Bioética y neuroprótesis


El pasado 26 de febrero se publicó en El País un artículo titulado "La fusión de mente y máquina está aquí" firmado por Javier Sampedro, primer espada de los redactores científicos del periódico (a años luz de algún otro del que ya hemos hablado por aquí). El artículo es básicamente una traducción comentada de un ensayo publicado ese mismo día en la revista Nature ("Man, machine and in between"). Básicamente se habla de las nuevas tecnologías (neuroprótesis, interfaces cerebro-ordenador) que permiten "ampliar" las capacidades del ser humano, fundamentalmente con fines terapéuticos (tema del que ya hablamos hace algún tiempo aquí) aunque también se discute la posibilidad de implantar estos dispositivos electrónicos en personas sanas. Tanto en el primer como en el segundo caso se pueden plantear diversos interrogantes éticos y la razón de este apunte es que creo que el artículo de El País no recoge completamente la tesis principal del ensayo de Nature: que los problemas éticos que estas tecnologías plantean no son esencialmente diferentes a los ya planteados por otro tipo de intervenciones y terapias (p.ej. farmacología).
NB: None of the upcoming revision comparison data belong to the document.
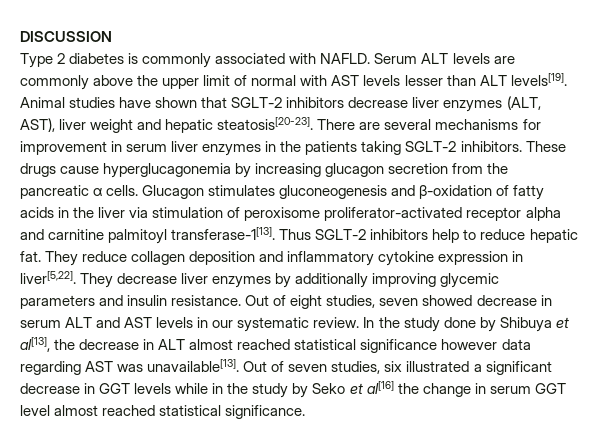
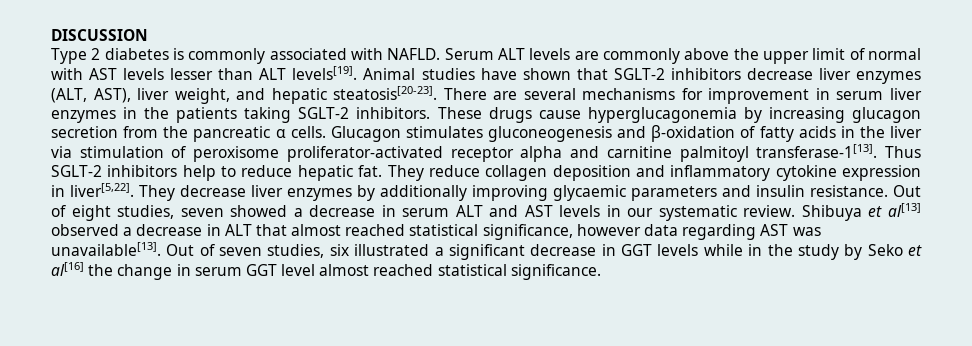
- Animal studies have shown that SGLT-2 inhibitors decrease liver enzymes (ALT, AST), liver weight and hepatic steatosis[20-23].
+ Animal studies have shown that SGLT-2 inhibitors decrease liver enzymes (ALT, AST), liver weight, and hepatic steatosis[20-23].
- They decrease liver enzymes by additionally improving glycemic parameters and insulin resistance.
+ They decrease liver enzymes by additionally improving glycaemic parameters and insulin resistance.
- Out of eight studies, seven showed decrease in serum ALT and AST levels in our systematic review.
+ Out of eight studies, seven showed a decrease in serum ALT and AST levels in our systematic review.
- In the study done by Shibuya et al[13], the decrease in ALT almost reached statistical significance however data regarding AST was unavailable[13].
+ Shibuya et al[13] observed a decrease in ALT that almost reached statistical significance, however data regarding AST was unavailable[13].

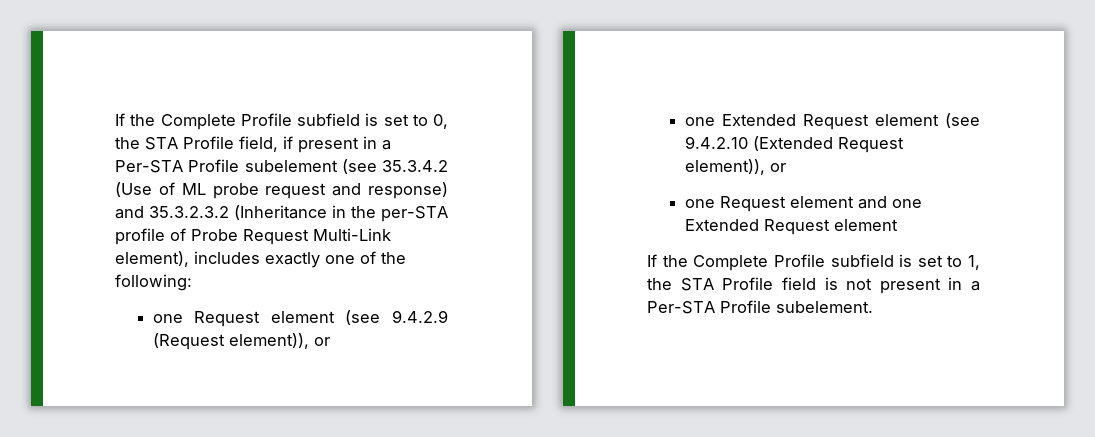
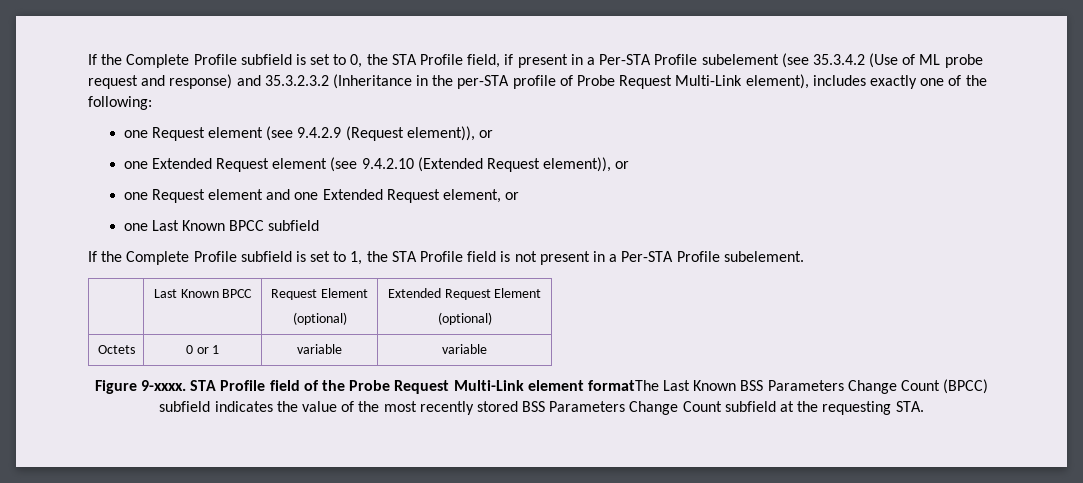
- one Request element and one Extended Request element
+ one Request element and one Extended Request element, or
+ one Last Known BPCC subfield
+ | Last Known BPCC | Request Element
+ (optional) | Extended Request Element
+ (optional)
+ Octets | 0 or 1 | variable | variable
+ Figure 9-xxxx. STA Profile field of the Probe Request Multi-Link element formatThe Last Known BSS Parameters Change Count (BPCC) subfield indicates the value of the most recently stored BSS Parameters Change Count subfield at the requesting STA.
Un ejemplo es el de los tratamientos que tienen una doble consecuencia, la primera es la buscada con fines terapéuticos y la segunda es un efecto secundario: los implantes de estimulación profunda para el tratamiento de la enfermedad de Parkinson (que pueden producir trastornos psiquiatricos e incluso elevadas tasas de suicidio) versus los fármacos antidepresivos (que en algunos casos también se asocian con altas tasas de suicidio). La aproximación bioética clásica para este tipo de casos (sopesar riesgos frente a beneficios del tratamiento) es lógicamente también aplicable al ámbito de las neuroprótesis. En definitiva, la conclusión del ensayo es que la (bio)ética está bien preparada para tratar las cuestiones que surgen como consecuencia de la investigación neurocientífica.


Lupe

1 Comments:

Anonymous El Gran Kosslyn said...

Por sí mismos, la depresión y el Parkinson ya tienen elevadas tasas de suicidio. Si el uso de antidepresivos e implantes produce una mejora en las variables analizadas con respecto a la línea base, ya es ético utilizarlos, a pesar de no ser perfectos. Por otra parte, los fármacos antiparkinsonianos también pueden provocar síntomas psicóticos. Sería necesario comparar ambos tratamientos para comprobar cuál es más eficaz.

De todos modos, por mucho que la ciencia-ficción nos ponga ejemplos, habría que ver hasta qué punto es útil o rentable la aplicación de este tipo de dispositivos más allá del tratamiento de ciertas enfermedades o problemas.